Rhodes Project: What advice would you offer to a woman interested in a career in planetary science?
Bethany Ehlmann: I think my advice is universal for both young women and men: while in school, take all the technical courses that are relevant to what you think you might study. If you’re interested in planetary geology then expand a bit – take chemistry or some engineering courses because it really facilitates being able to work across disciplines and across teams. I think it’s also important to seek out opportunities between terms – do an internship at a laboratory at another university, at a national space agency – whatever you can do to get involved with a team who is actually in the process of executing a mission, or looking at data coming back. The field really is driven by those missions and it’s a different way of doing science than what’s learned in the classroom.

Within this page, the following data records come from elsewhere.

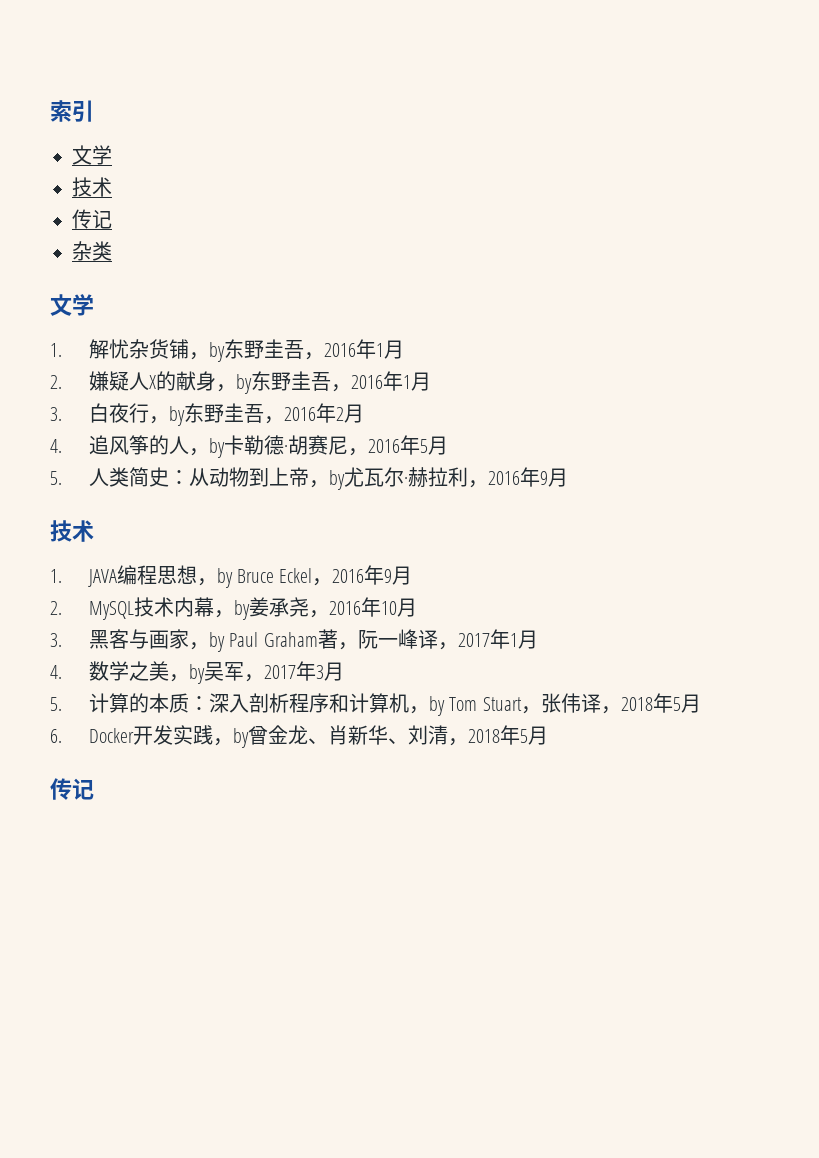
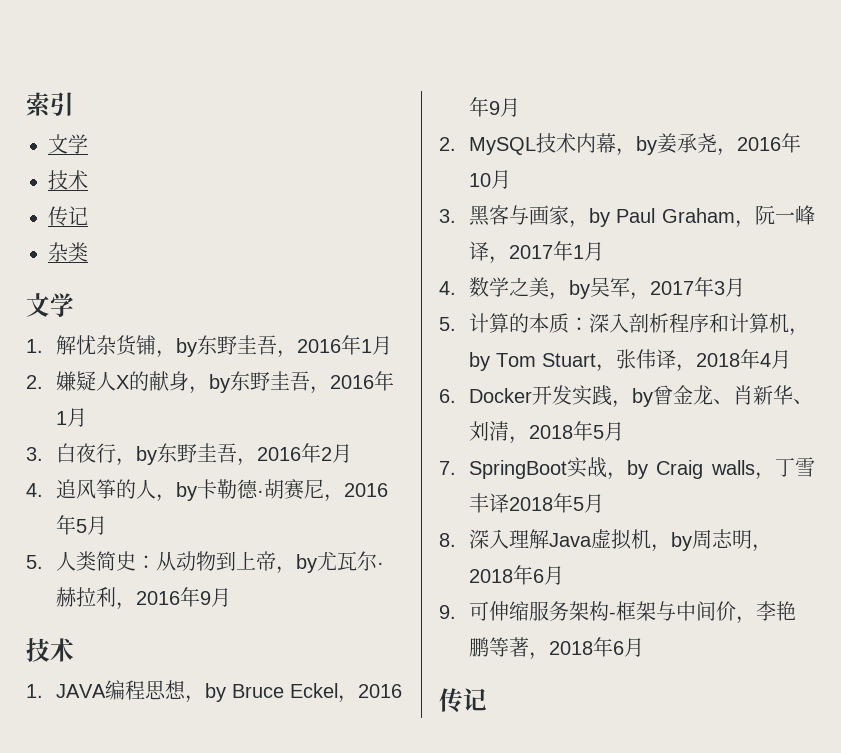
- 3.黑客与画家，by Paul Graham著，阮一峰译，2017年1月
+ 3.黑客与画家，by Paul Graham，阮一峰译，2017年1月
- 5.计算的本质：深入剖析程序和计算机，by Tom Stuart，张伟译，2018年5月
+ 5.计算的本质：深入剖析程序和计算机，by Tom Stuart，张伟译，2018年4月
+ 7. SpringBoot实战，by Craig walls，丁雪丰译2018年5月
+ 8.深入理解Java虚拟机，by周志明，2018年6月
+ 9.可伸缩服务架构-框架与中间价，李艳鹏等著，2018年6月

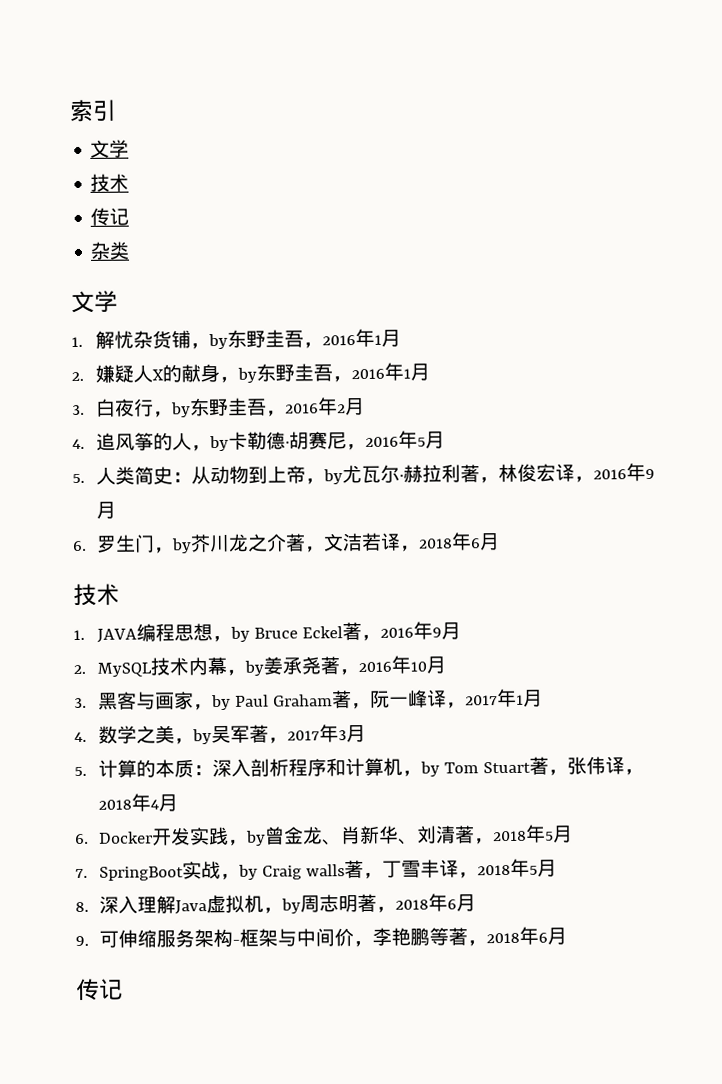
- 5.人类简史：从动物到上帝，by尤瓦尔·赫拉利，2016年9月
+ 5.人类简史：从动物到上帝，by尤瓦尔·赫拉利著，林俊宏译，2016年9月
+ 6.罗生门，by芥川龙之介著，文洁若译，2018年6月
- 1. JAVA编程思想，by Bruce Eckel，2016年9月
+ 1. JAVA编程思想，by Bruce Eckel著，2016年9月
- 2. MySQL技术内幕，by姜承尧，2016年10月
+ 2. MySQL技术内幕，by姜承尧著，2016年10月
- 3.黑客与画家，by Paul Graham，阮一峰译，2017年1月
+ 3.黑客与画家，by Paul Graham著，阮一峰译，2017年1月
- 4.数学之美，by吴军，2017年3月
+ 4.数学之美，by吴军著，2017年3月
- 5.计算的本质：深入剖析程序和计算机，by Tom Stuart，张伟译，2018年4月
+ 5.计算的本质：深入剖析程序和计算机，by Tom Stuart著，张伟译，2018年4月
- 6. Docker开发实践，by曾金龙、肖新华、刘清，2018年5月
+ 6. Docker开发实践，by曾金龙、肖新华、刘清著，2018年5月
- 7. SpringBoot实战，by Craig walls，丁雪丰译2018年5月
+ 7. SpringBoot实战，by Craig walls著，丁雪丰译，2018年5月
- 8.深入理解Java虚拟机，by周志明，2018年6月
+ 8.深入理解Java虚拟机，by周志明著，2018年6月

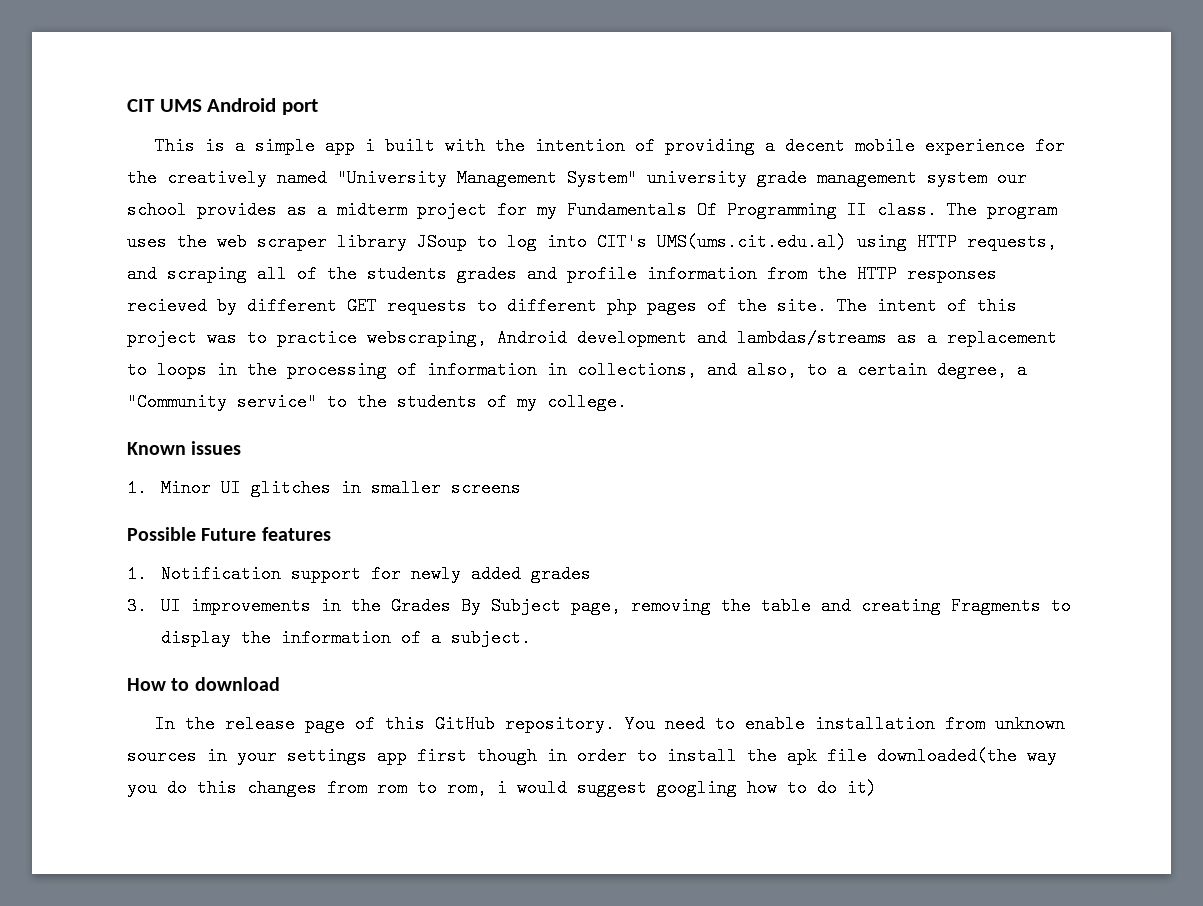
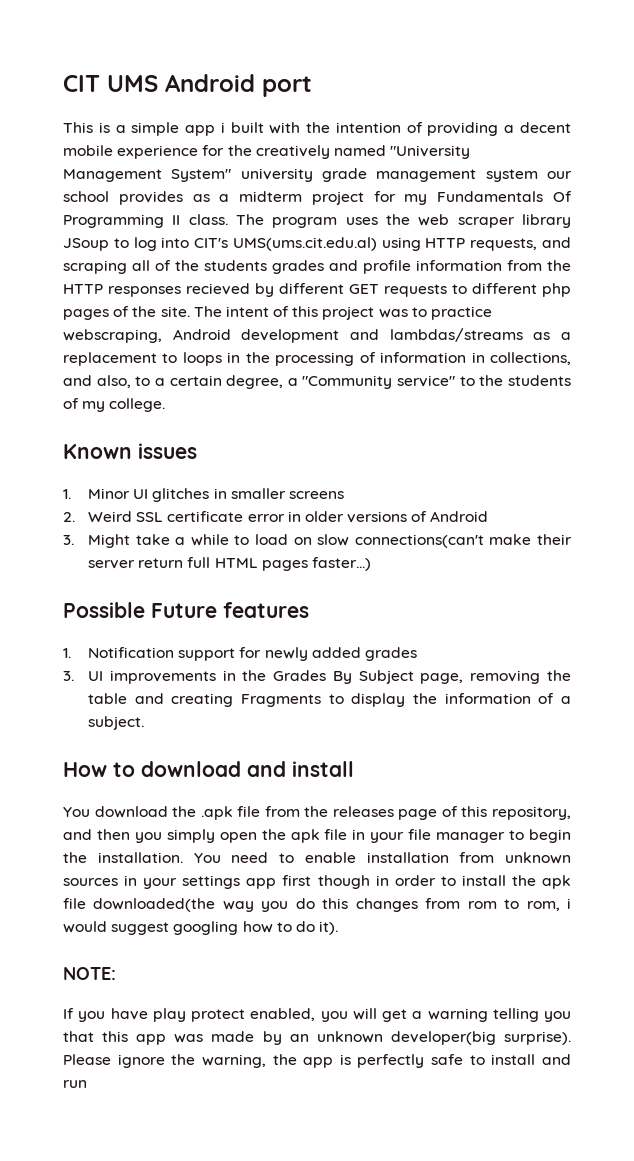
+ 2. Weird SSL certificate error in older versions of Android
+ 3. Might take a while to load on slow connections(can't make their server return full HTML pages faster...)
- How to download
- In the release page of this GitHub repository.
+ How to download and install
+ You download the .apk file from the releases page of this repository, and then you simply open the apk file in your file manager to begin the installation.
- You need to enable installation from unknown sources in your settings app first though in order to install the apk file downloaded(the way you do this changes from rom to rom, i would suggest googling how to do it)
+ You need to enable installation from unknown sources in your settings app first though in order to install the apk file downloaded(the way you do this changes from rom to rom, i would suggest googling how to do it).
+ NOTE:
+ If you have play protect enabled, you will get a warning telling you that this app was made by an unknown developer(big surprise). Please ignore the warning, the app is perfectly safe to install and run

Then there is also just perseverance; it’s a long road from undergraduate to PhD to postdoc to professor, and my greatest help there has been collecting around me a good group of professional, high-achieving friends who are also trying to do great things in their careers, whether science or journalism or law or business. Having them around to bounce ideas off of or to talk through issues you’re facing is really helpful in sustaining any young person along the path to becoming an established scientist.
Rhodes Project: What do you do outside of work to relax?
Bethany Ehlmann: I love to go hiking in the San Gabriel Mountains here behind Pasadena – anything outdoorsy. I occasionally play a good game of ultimate Frisbee, softball or tennis. My creative outlets are in cooking, good food and good wine, and lately also a little bit of dabbling in gardening in this hot, dry climate I live in.
Rhodes Project: If you had one super-power, what would it be and why?
Bethany Ehlmann: I would definitely have the super-power of teleportation, so that I could instantaneously teleport myself to anywhere in the solar system, or anywhere on our planet for that matter. I would (in a spacesuit) teleport myself to Mars and take a look around, but I’d also love to be able to explore a few corners of the Earth that I haven’t had the chance to check out yet. It’d be much more convenient than all of this air travel!